Pour ce faire, nous avons besoin de sécuriser les financements. J’ai prévu d’en discuter avec mes homologues concernés, en particulier avec la ministre du travail et avec la ministre de l’éducation nationale, afin que nous coordonnions nos actions.

Soyez-en assurée, madame la sénatrice, mon soutien personnel à ce dispositif va perdurer.

Conclusion du débat

M. le président. En conclusion du débat, la parole est à Mme la présidente de la commission des affaires économiques.

Mme Dominique Estrosi Sassone, présidente de la commission des affaires économiques. Monsieur le président, monsieur le ministre, mes chers collègues, je tiens en préambule à remercier nos trois rapporteurs de s’être frottés avec succès à l’exercice du « contrôle sénatorial de proximité », ou « contrôle territorialisé », souhaité par M. le président du Sénat sur la recommandation du président Mathieu Darnaud, recommandation faite à l’époque où il était vice-président du Sénat.

Le programme Territoires d’industrie se prêtait par excellence à ce type de contrôle. La vigueur et la richesse de nos échanges, où entre la passion que nous avons pour nos territoires, en montrent toute la fécondité.

Je remercie également chacun d’entre vous, mes chers collègues, et bien sûr M. le ministre, pour la qualité de nos débats. Il était particulièrement pertinent de reprendre notre session parlementaire, et d’ouvrir notre année 2025, par ce sujet.

Il me semble en effet que, malgré toutes ses imperfections et ses « faiblesses de débutant », le programme Territoires d’industrie pourrait inspirer notre politique industrielle à plus d’un titre.

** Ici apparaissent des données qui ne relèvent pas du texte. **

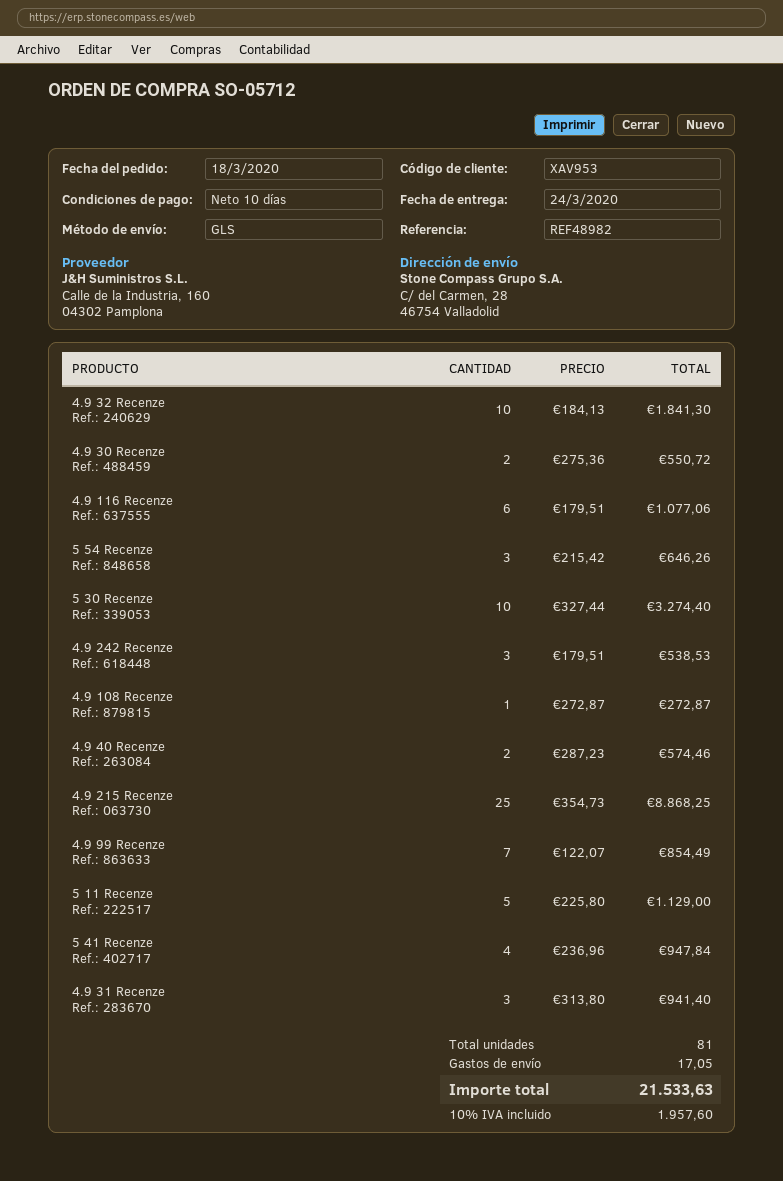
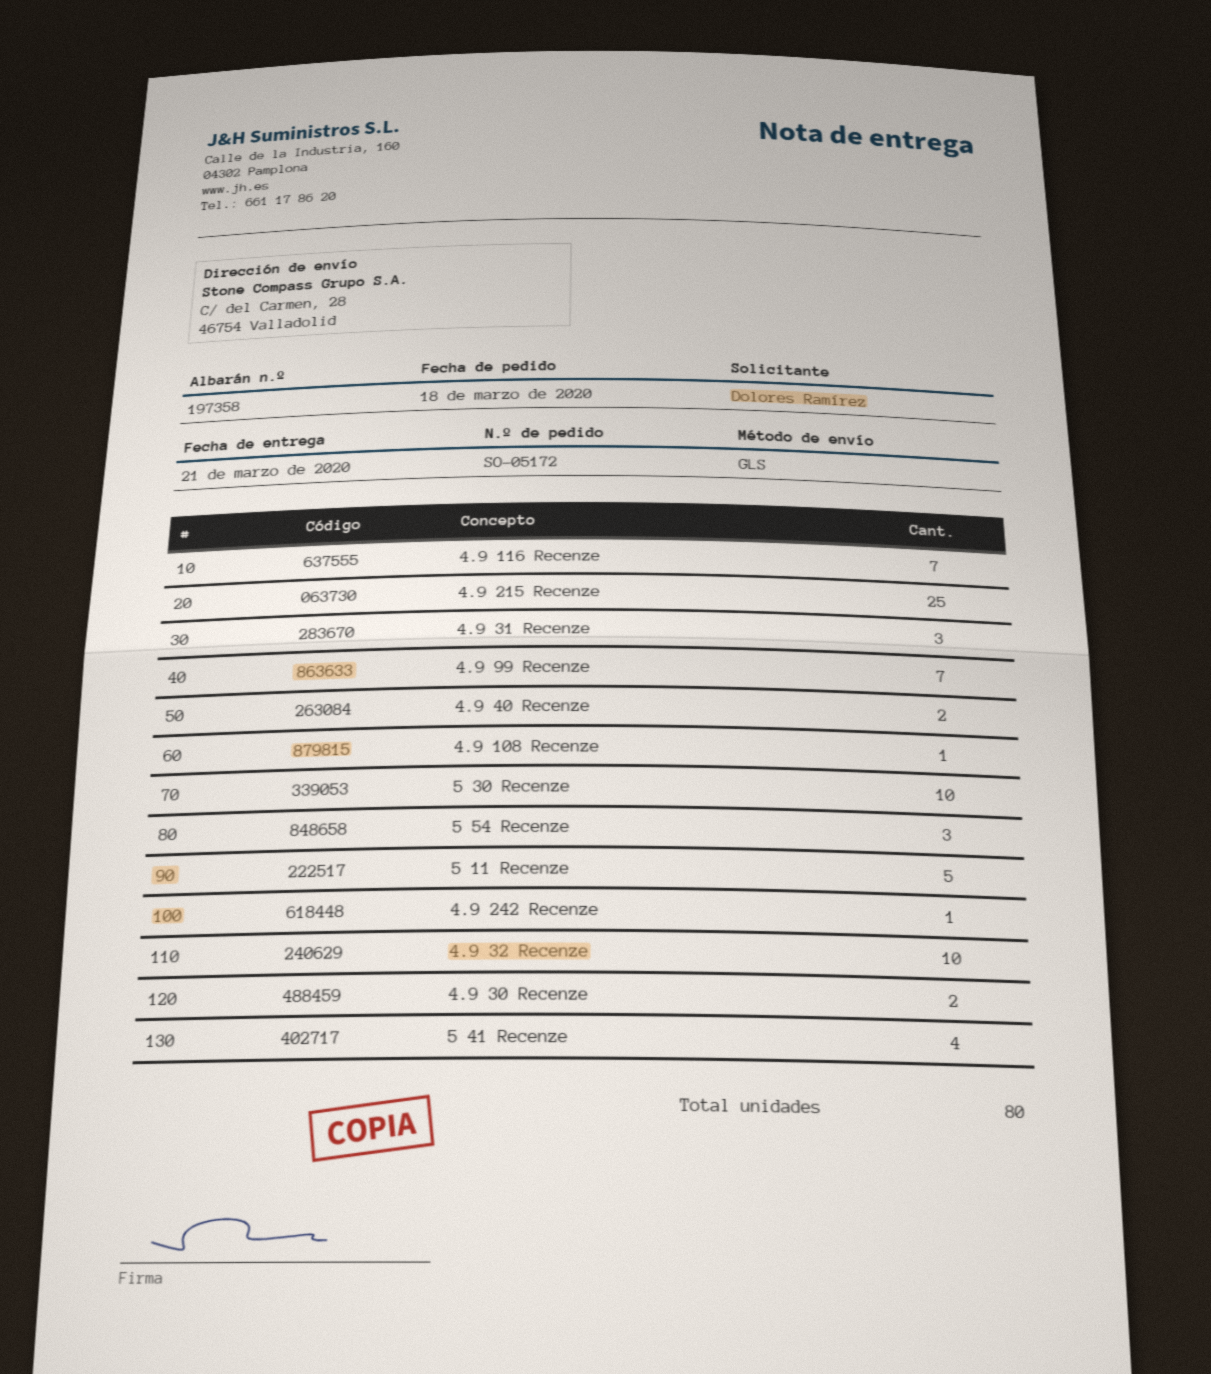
order number: SO-05712 -> SO-05172
delivery date: 2020-03-24 -> 2020-03-21
4.9 116 Recenze: 6 -> 7
4.9 242 Recenze: 3 -> 1
total quantity: 81 -> 80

Ce programme signe en premier lieu la reconnaissance de l’importance du facteur territorial, si souvent sous-évalué, dans la constitution des dynamiques économiques.

Il faut d’ailleurs saluer l’audace de ceux qui ont porté sur les fonts baptismaux ce programme, qui fait un peu figure d’ovni au sein de la gamme des politiques industrielles déployées par l’État.

Alors que notre pays est frappé depuis plusieurs mois par des fermetures d’usines et des plans sociaux à la chaîne, y compris dans les grands groupes – certains viennent de s’en émouvoir à juste titre –, il semble plus que jamais évident que la réindustrialisation que nous appelons tous de nos vœux doit marcher sur deux jambes.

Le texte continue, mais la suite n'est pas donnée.